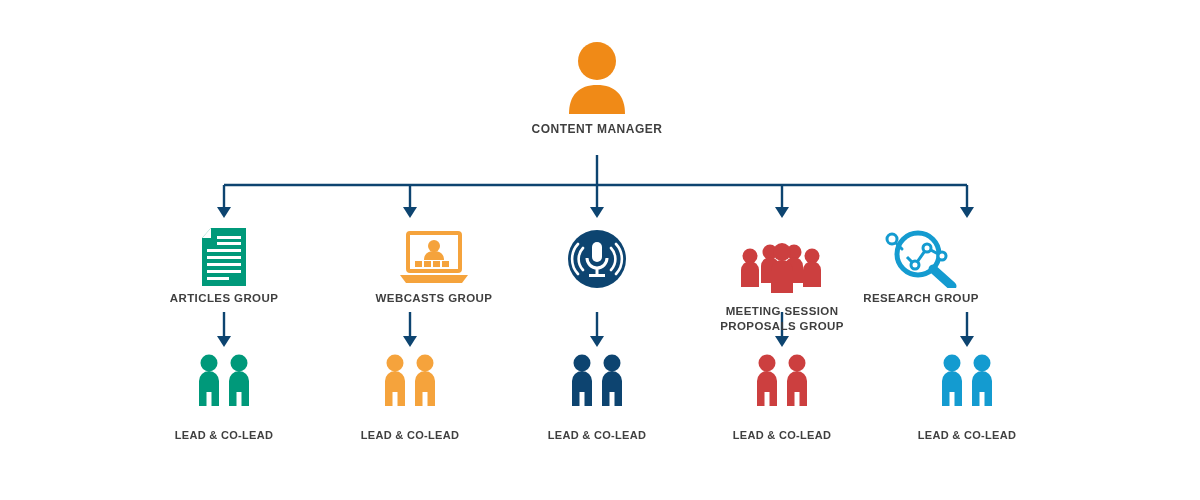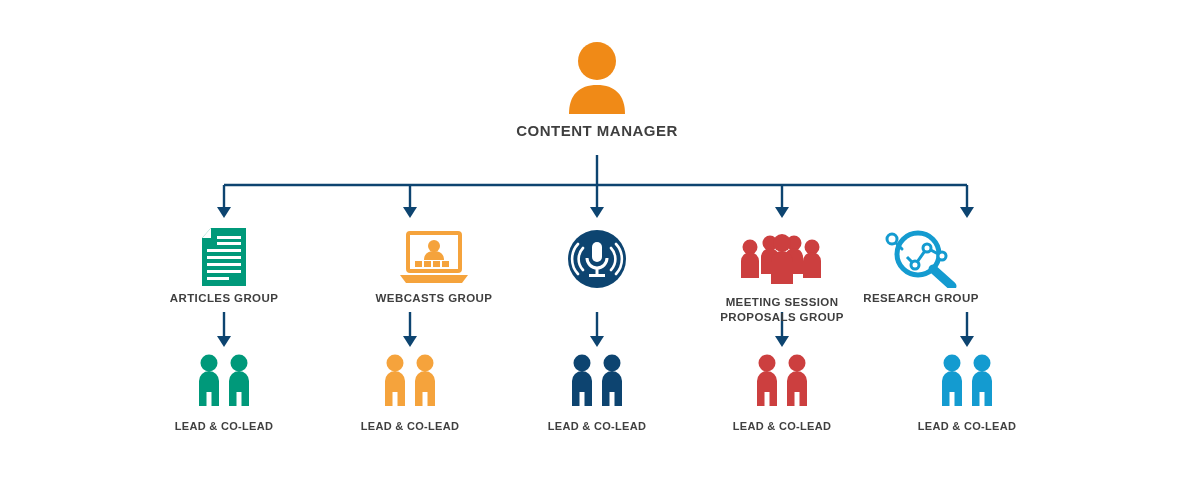"CONTENT MANAGER" .root-label { font-size: 15px -> 12px }
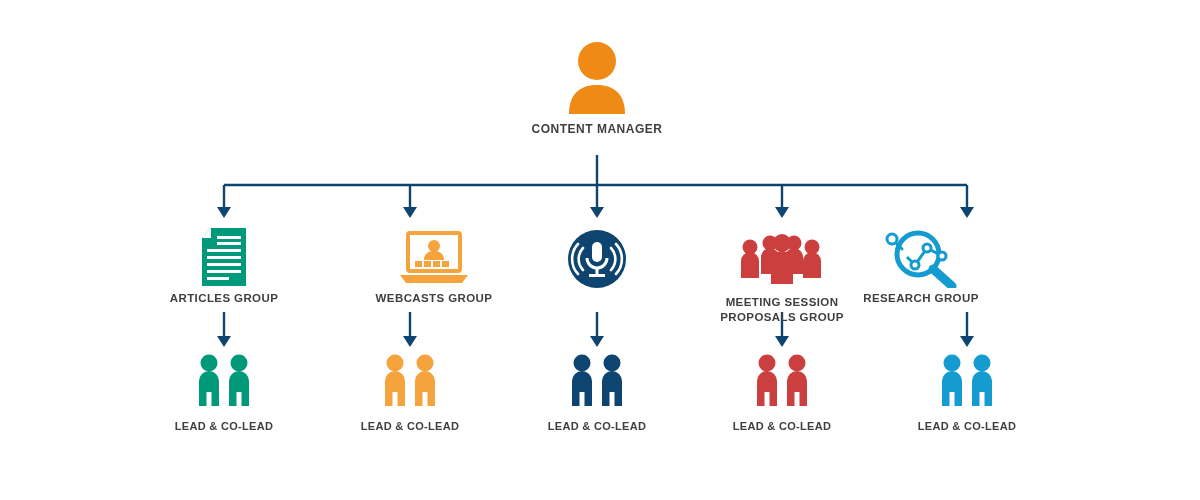"MEETING SESSION" div.node { top: 222px -> 231px }
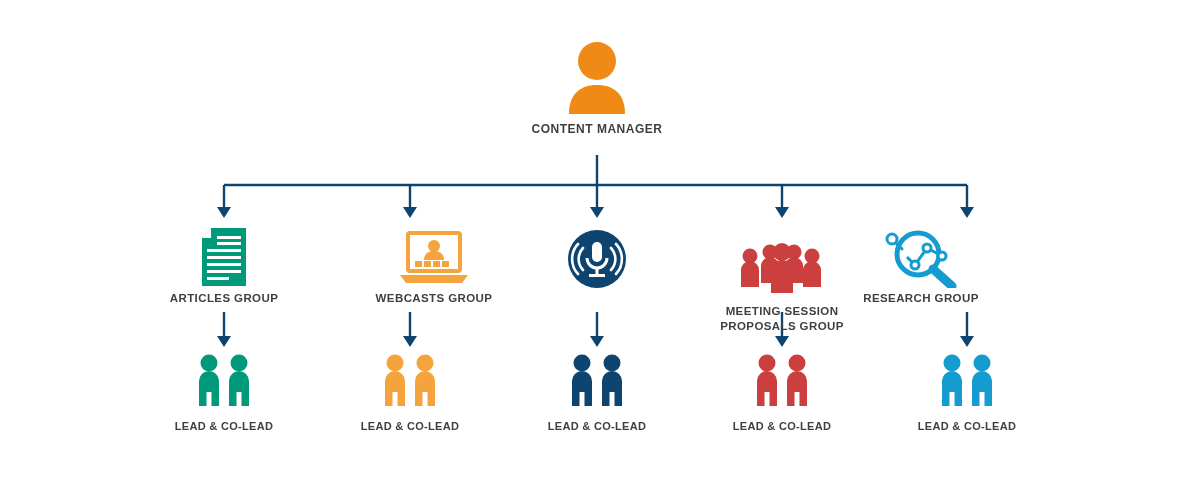"LEAD & CO-LEAD" .lead-label { margin-top: 10px -> 19px }
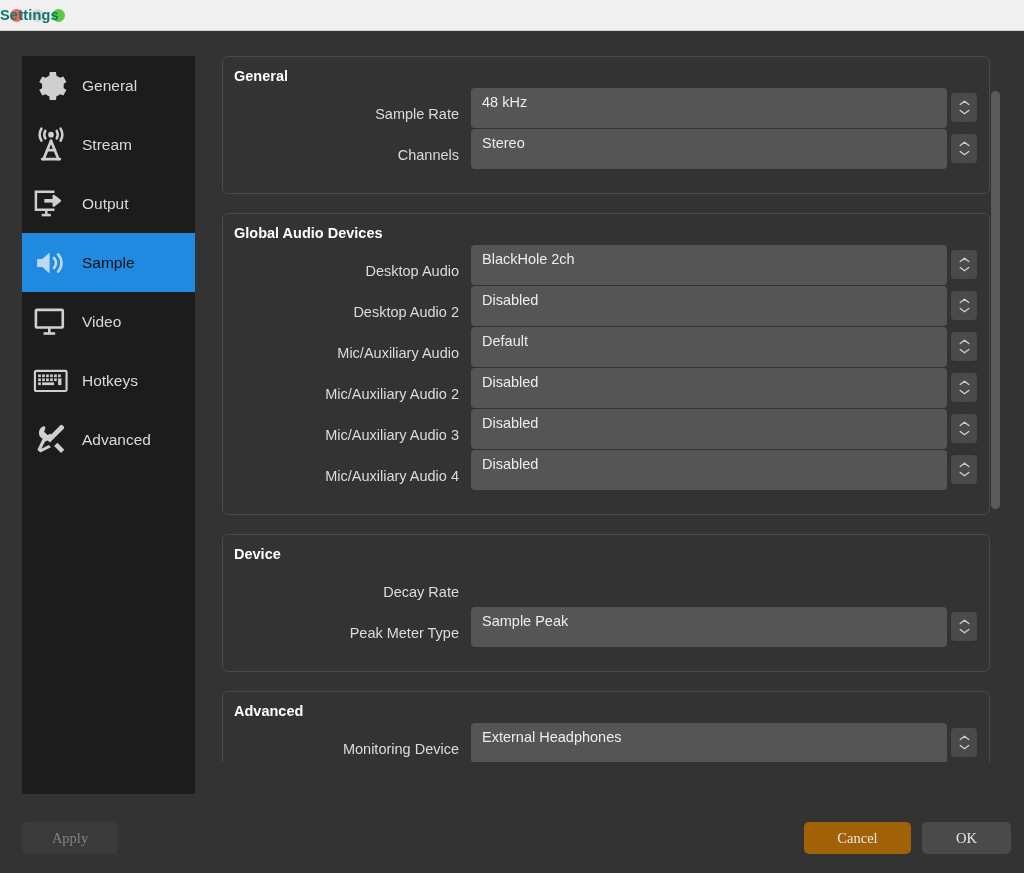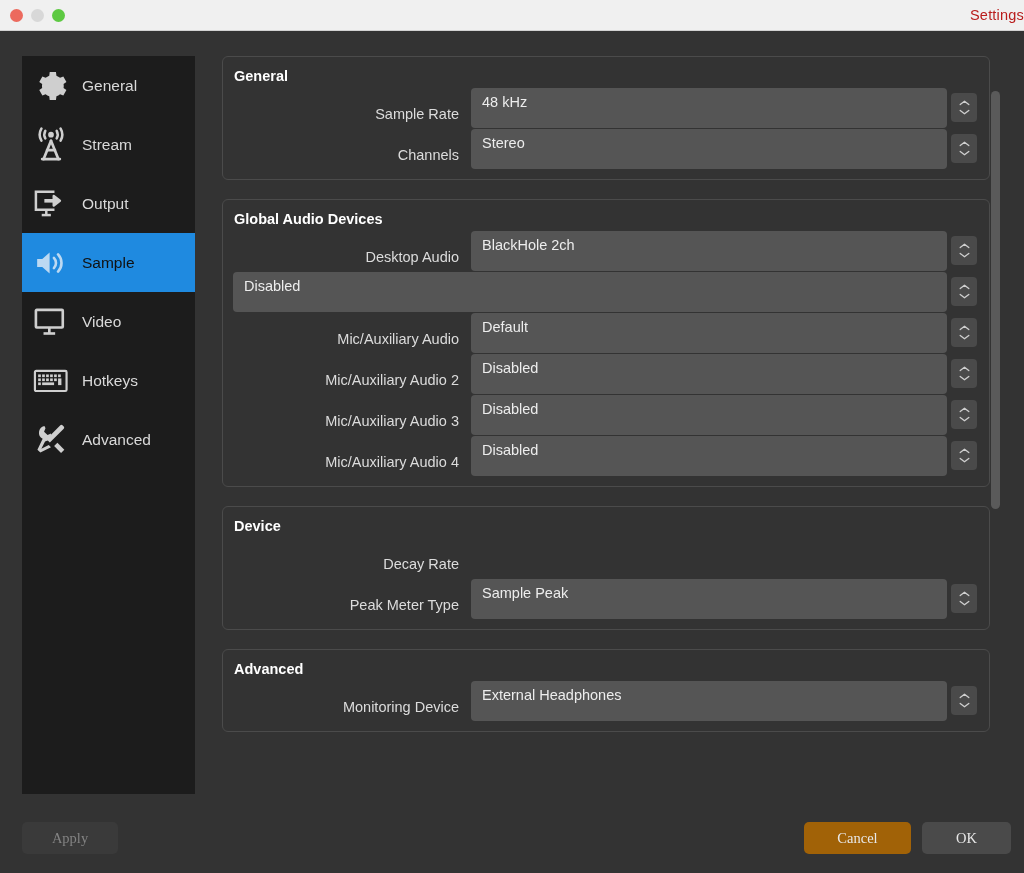"Settings" .window-title { color: #b91c1c -> #0f766e; font-weight: normal -> bold; text-align: right -> left }
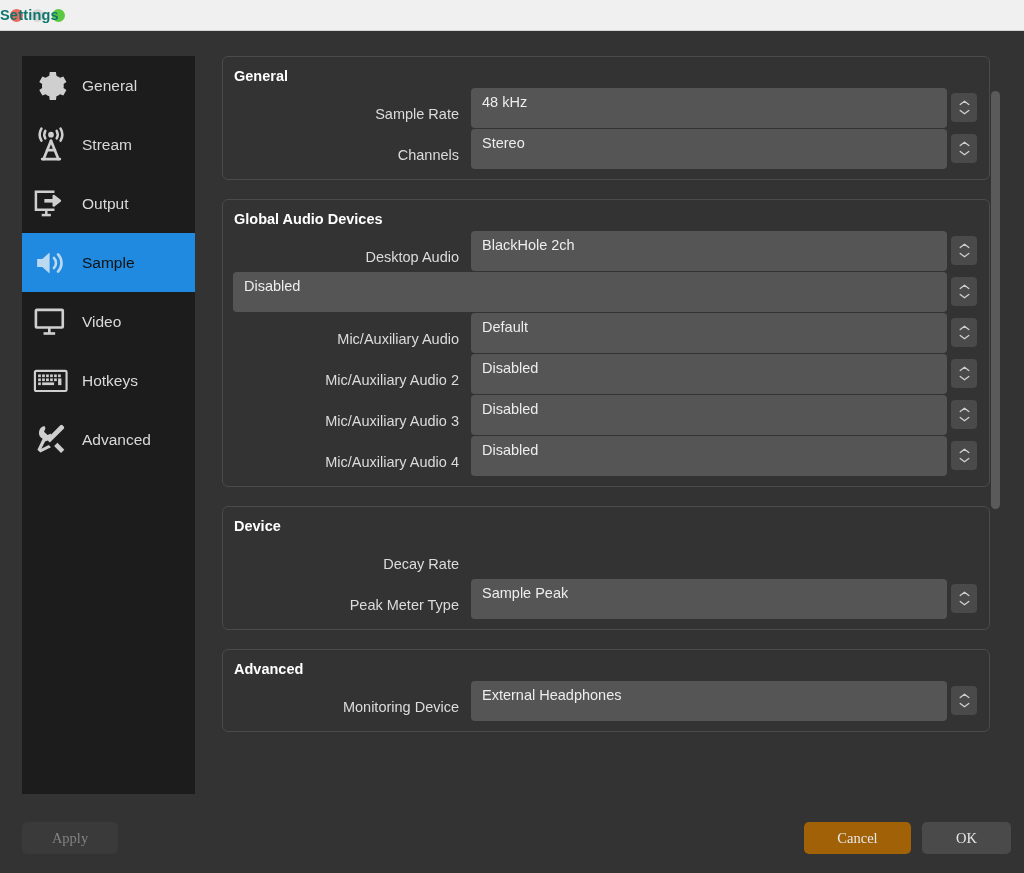"Channels" .row:last-child { margin-bottom: 2px -> 16px }
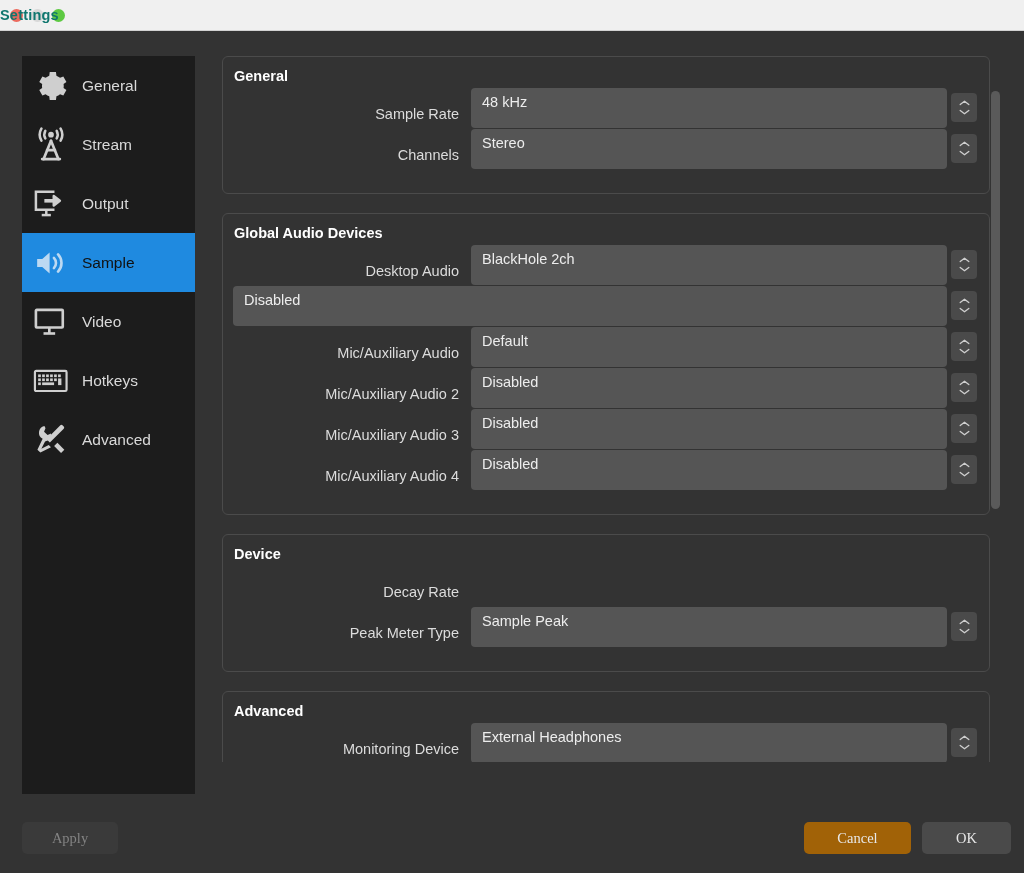"Desktop Audio 2" div.row-label { html: none -> <div>Desktop Audio 2</div> }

§ YOUR OBJECTIVE
Everything in the data except the pictures must be transcribed exactly.

§ ANSWER SECTION
"CONTENT MANAGER" .root-label { font-size: 15px -> 12px }
"MEETING SESSION" div.node { top: 222px -> 231px }
"LEAD & CO-LEAD" .lead-label { margin-top: 10px -> 19px }
"Settings" .window-title { color: #b91c1c -> #0f766e; font-weight: normal -> bold; text-align: right -> left }
"Channels" .row:last-child { margin-bottom: 2px -> 16px }
"Desktop Audio 2" div.row-label { html: none -> <div>Desktop Audio 2</div> }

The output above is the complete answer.